Jeb Bush’s High-Risk High-Reward Strategy

Jeb Bush
Gage Skidmore

If “money is the mother’s milk of politics,” as the late Jesse Unruh said, Jeb Bush is in the process of building the biggest dairy farm in American political history.

Pundits are debating whether Bush’s new Super PAC will succeed in raising $100 million on his behalf before he formally announces his candidacy for the Republican nomination for President. They’re also concerned with how long he will delay that announcement while he’s raising the money. But the electoral fight may well hinge on something far more important.

Will Republican primary voters buy what he’s selling, regardless of how many times they hear the message?

Bush is already singing a tune that’s off key to most conservatives on two key issues: amnesty for illegal aliens and Common Core education standards.

The former Florida governor, son of one president and brother of another, may be able to use the big funding that’s flowing into his Right to Rise Super PAC, just formed on January 5, 2015, according to FEC records, to change the minds of primary voters on those issues or change the topic enough to clobber his primary opponents.

But that messaging battle may be complicated if Bush’s focus on fundraising slows up his formal announcement. It could give expected rivals (Walker, Paul, and Cruz) a leg up, as all three are widely expected to announce their candidacies as soon as next month.

But the political pundits, who are already buzzing about how much the new group will report having raised when the first quarter 2015 reports are due on April 15, are not sure the third member of George H. W. Bush’s immediate family to try for the nation’s top political office has the common touch it takes to follow the political successes of his father and brother.

Middle class Republican voters were able to identify with his patrician father and fraternity friendly brother. But for the youngest Bush, the only voters who really seem enthused about his candidacy are the high dollar donors on Wall Street.

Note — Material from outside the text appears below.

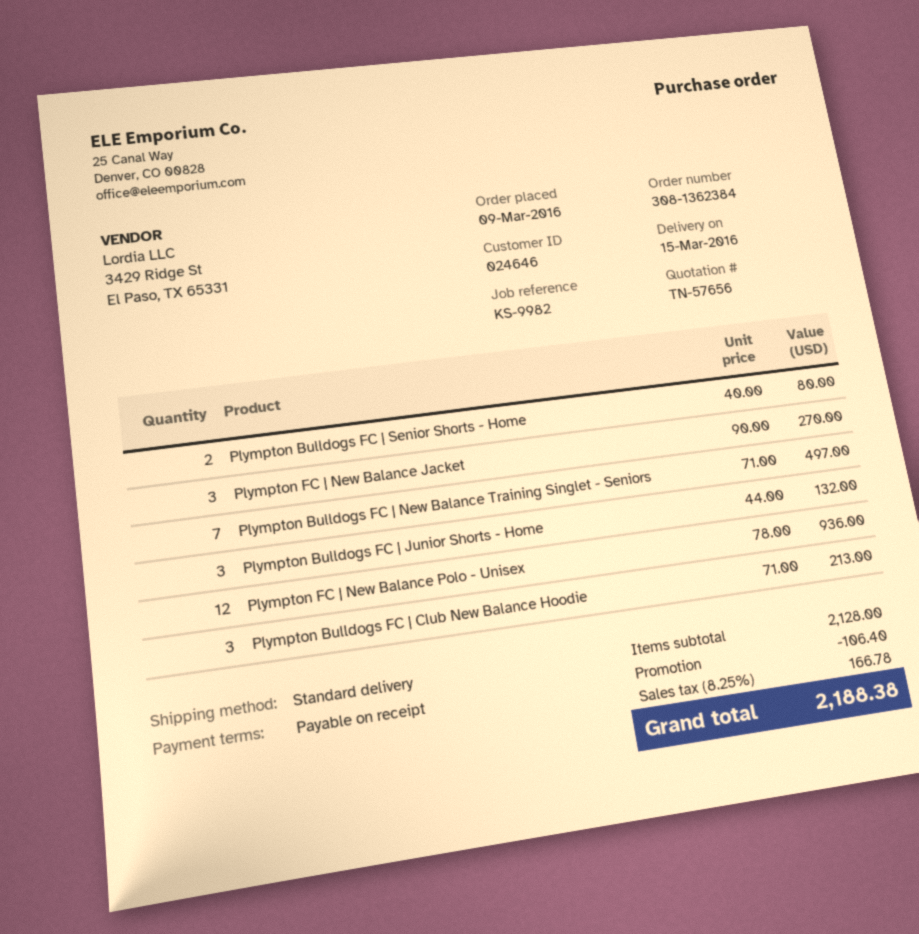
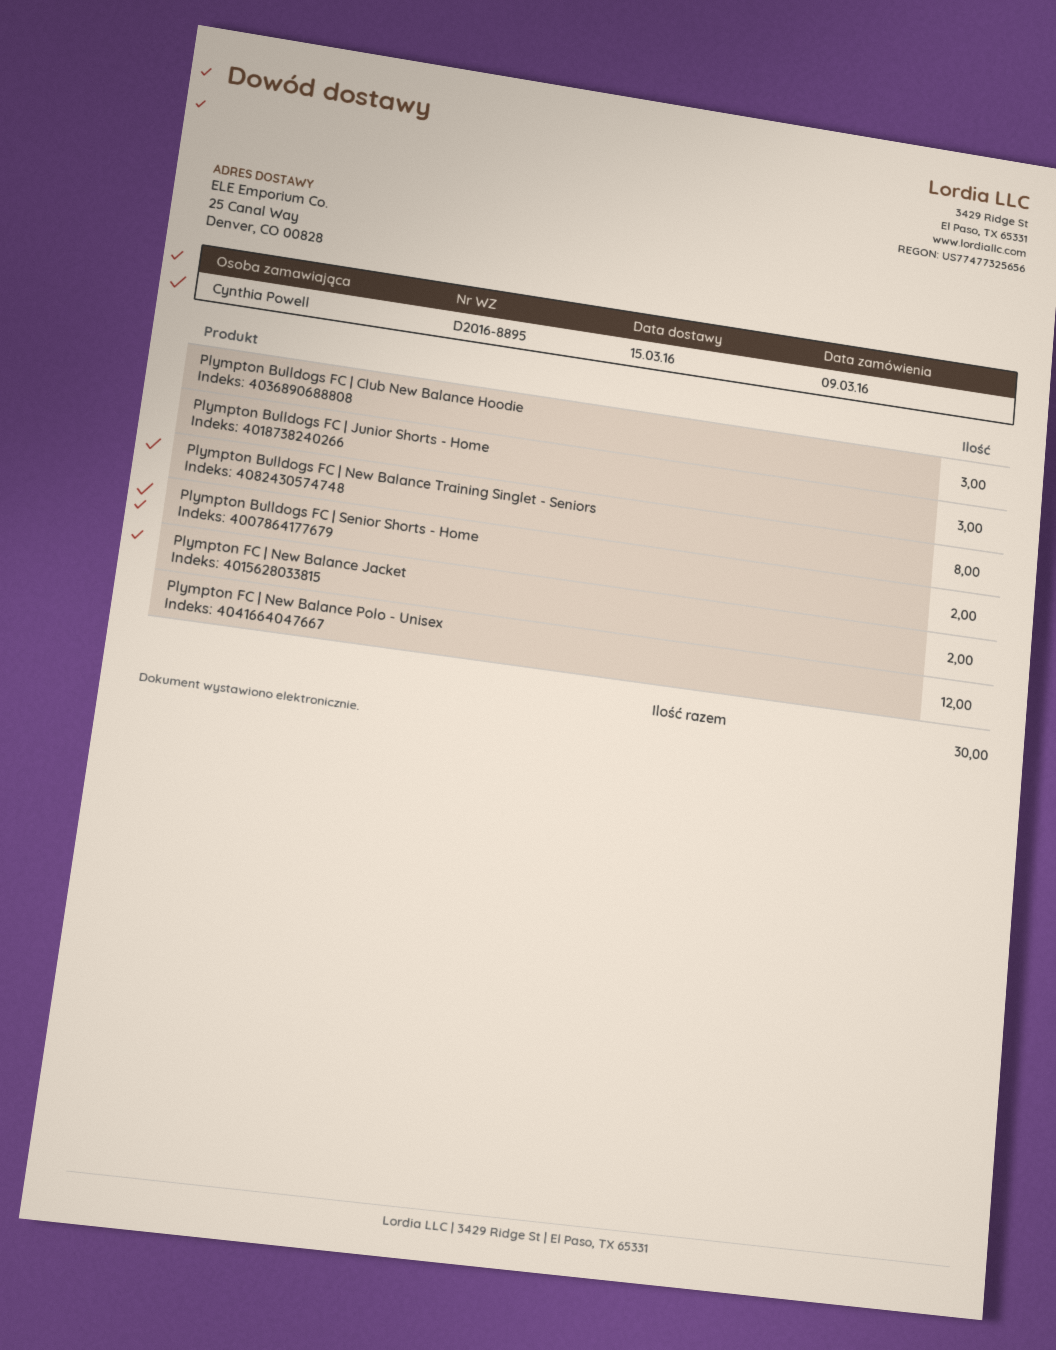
Plympton FC | New Balance Jacket: 3 -> 2
Plympton Bulldogs FC | New Balance Training Singlet - Seniors: 7 -> 8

Bush’s Super PAC’s sparse website does not look as if it’s geared up to raise money from small dollar donors. The home page offers a title, an image of an American flag, a place to give your email address, and a link to a donation page, which helpfully reminds visitors there is no limit on the amount that can be donated to Mr. Bush’s Super PAC.

That this is a bit of an inside media game is made clear with how the story rapidly evolved this week.

Politico’s Ben White got things rolling with a piece that framed the expectation narrative. If Bush did not reach the $100 million goal, his efforts might be seen as a failure.

Bush’s political consultants pushed back.

“The whispers in the air are not at all accurate. The PAC’s goals are far more modest,” Tim Miller, a spokesperson for Bush’s Super PAC, responded.

Later in the day, White moved the story forward with a few qualifications at CNBC, another media outlet where he hangs his hat. (The story, originally published on Friday, now includes Monday’s developments.)

It’s the sort of rapidly moving media narrative you often see in Washington these days, but as with many things coming out of our nation’s capital recently, it may well miss the point entirely.

As White framed the story at CNBC:

“He [Bush] is literally vacuuming up cash everywhere he goes,” one financial services industry executive said to me this week. “So $100 million or more wouldn’t surprise me.” Others who have gone to Bush events made similar comments, saying initial speculation of up to $70 million sounded low.

But the fact that people are talking this way illustrates a problem for Bush. He now carries the expectations of a perceived front-runner whose biggest advantage at this early stage is the ability to raise vast sums of money from the GOP establishment.

But out on the hustings in Iowa, New Hampshire and South Carolina, Republican voters may not care very much whether Bush’s Super PAC raises $70 million or $100 million before he formally announces.

Curiously enough, they may care more about whether they agree with Bush’s policies.

No amount of money would save a candidate who is out of touch with the core values of Republican primary voters.

Inside the Beltway, pundits believe Bushy’s apparent plan to delay his announcement as long as needed to raise $100 million for his Super PAC to be a high-risk high-reward strategy.

Outside the Beltway, Republican primary voters are more likely to believe his efforts to financially brow beat them and his opponents with policies they don’t support is the real high-risk strategy, one whose high-rewards may well fall short.